Peter Canavan had the last laugh come the ’05 All-Ireland semi-final, but he won’t be thanking McKeever and other Armagh heavies for the introduction they afforded him in that year’s Ulster decider.

For weeks afterwards Cork referee Michael Collins became as infamous as his namesake around the time he was accused of abandoning the North.

McKeever was in the thick of it, alright.

“I was sent off controversially. Again.” Michael Collins? “Aye. Another red card rescinded!”

When asked if that was the last time Armagh beat Tyrone in championship his eyebrows are raise slightly before replying, “Don’t know. Not into stats.”

But his Cheshire grin appears after the next question: Do you suffer from having a reputation, like say Paul Galvin, for getting involved in controversy?

“Stats? I’ve been playing club senior football for 15 years, never been sent off. I’ve been on the Armagh panel since 2003, I think I’ve been sent off twice, maybe that I deserved, and I’ve been sent off on several occasions that have been rescinded.

“I feel that before I go out I’m in the referee’s book. It’s up to me to try and curtail that there but when some people come looking for you there’s very little you can do about it. When the referee demands a yellow or red card for something you didn’t do it’s hard to stomach.”

It’s a fine line mainly because McKeever’s role is that of the enforcer. “Well that’s the name of the game. If there’s somebody there that’s got to be hit, they’ve got to be hit.

“I think it boils down to consistency of referees and umpires and linesmen. It boils down to a lot of these men in the CCCC that have the right to look over a match when it’s over but at the end of the day they can’t call a decision that a referee makes during a match.

“They can’t reprimand them or make them stand up and be counted for what they did wrong but they can accuse a player. It is just wrong.

“It’s a lot harder on defenders these days. What could be a free on Sunday mightn’t be a free in a different match.

“If you’re a forward you get away with 10 fouls in a match and not get booked whereas a defender makes one and he’s living on the edge after that.”

The other rescinded red card McKeever refers to came during a league match in Portlaoise last March. He was incensed by an old jibe used to rise many an Ulster GAA man. McKeever was called a ‘British bastard’.

An Armagh official screamed racism via an official release but when Croke Park intervened all parties involved eventually agreed to get along.

“It’s something I don’t want to comment on. I think it was very badly handled. There was a lot of stuff in the press and nobody knew what happened. I’d rather keep quiet about it and not be dragging any individual into it.

“As far as I’m concerned what happens on the field with me stays on it.

“I never came crying out of what happened and what was said.

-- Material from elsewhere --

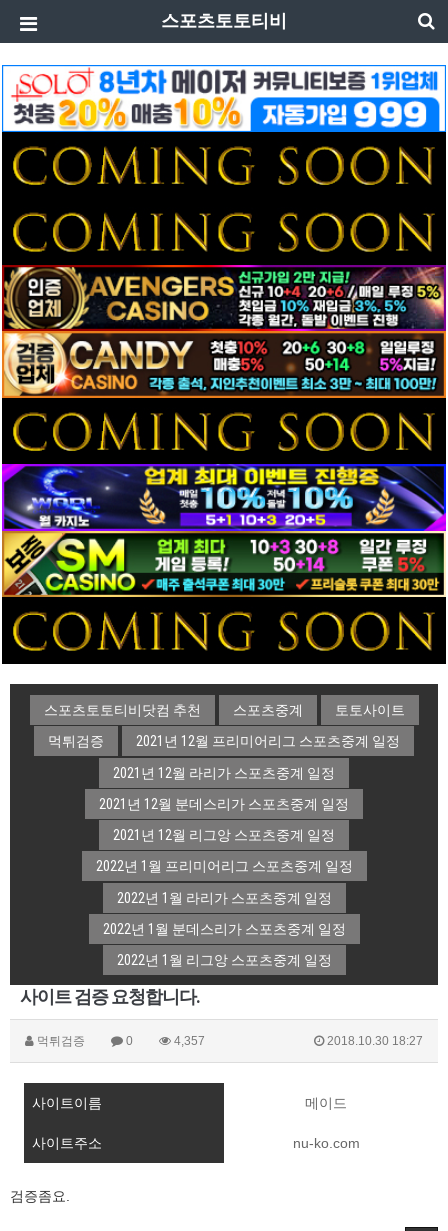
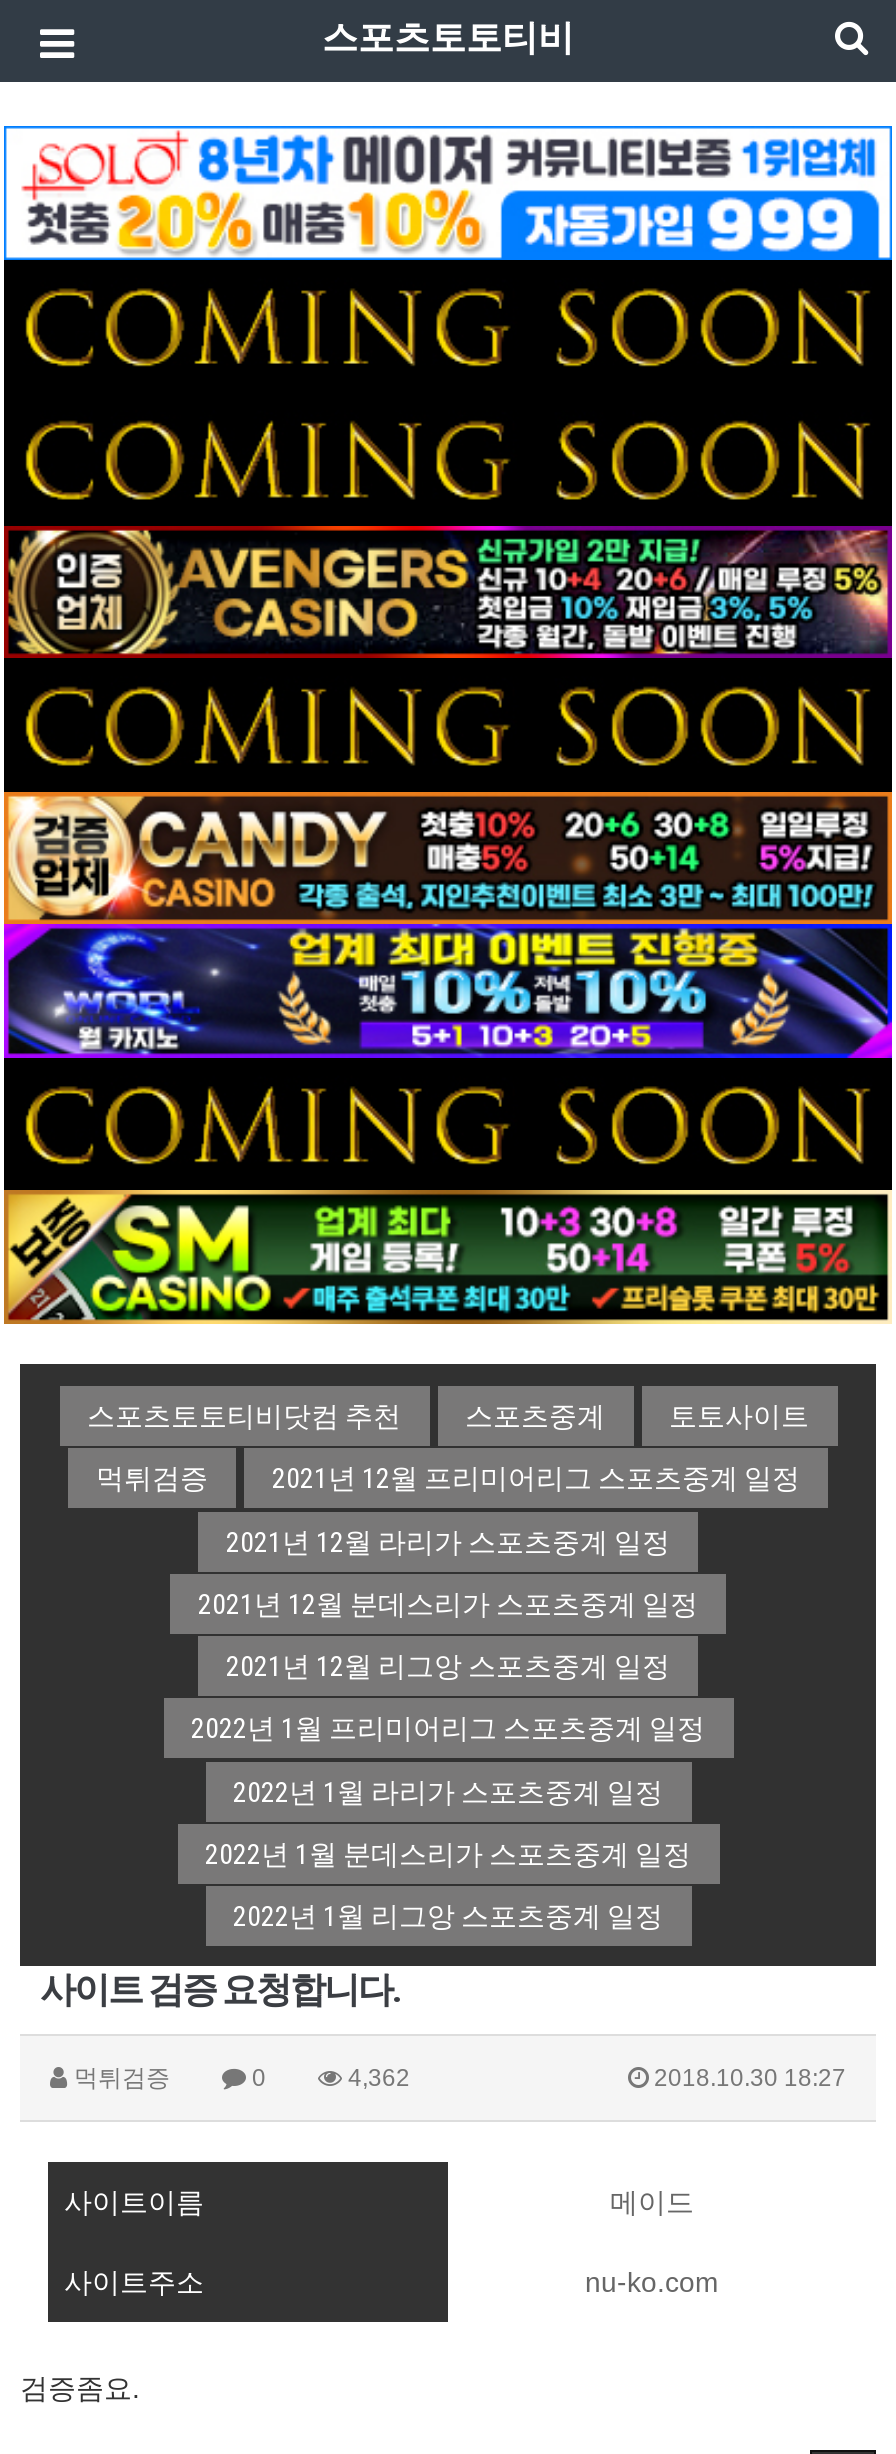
[3,330,445,465] [image] -> [6,656,890,926] [image]
[3,530,445,665] [image] -> [6,1056,890,1326] [image]
[171,1034,205,1048] 4,357 -> [342,2065,410,2093] 4,362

It was just something I’m used to this past seven, eight, 10 years from this same individual so there’s no point coming crying about it now.”

But the incident sparked something else worth examining. McKeever as captain gets annoyed by not being able to communicate with referees in heat of battle.

“Some referees you can crack a joke with them on the field and ask them what that free kick was for. But I think the majority of them are non-negotiable. They feel if a player’s talking to them they’re speaking down on them but you are only asking them what the free kick is for, but they have the authority to treat you like a schoolboy in the playground.

“Yeah, all you ask for is a bit of common sense.

“There’s a lot more communication (in International Rules). If you ask a referee what was the free given for, he’ll tell you instead of telling you to ‘shut up and get on with the game’, which is disrespectful to the players when the player hasn’t got the right to even do that to a referee. Why should a referee have the right so say that to a player?”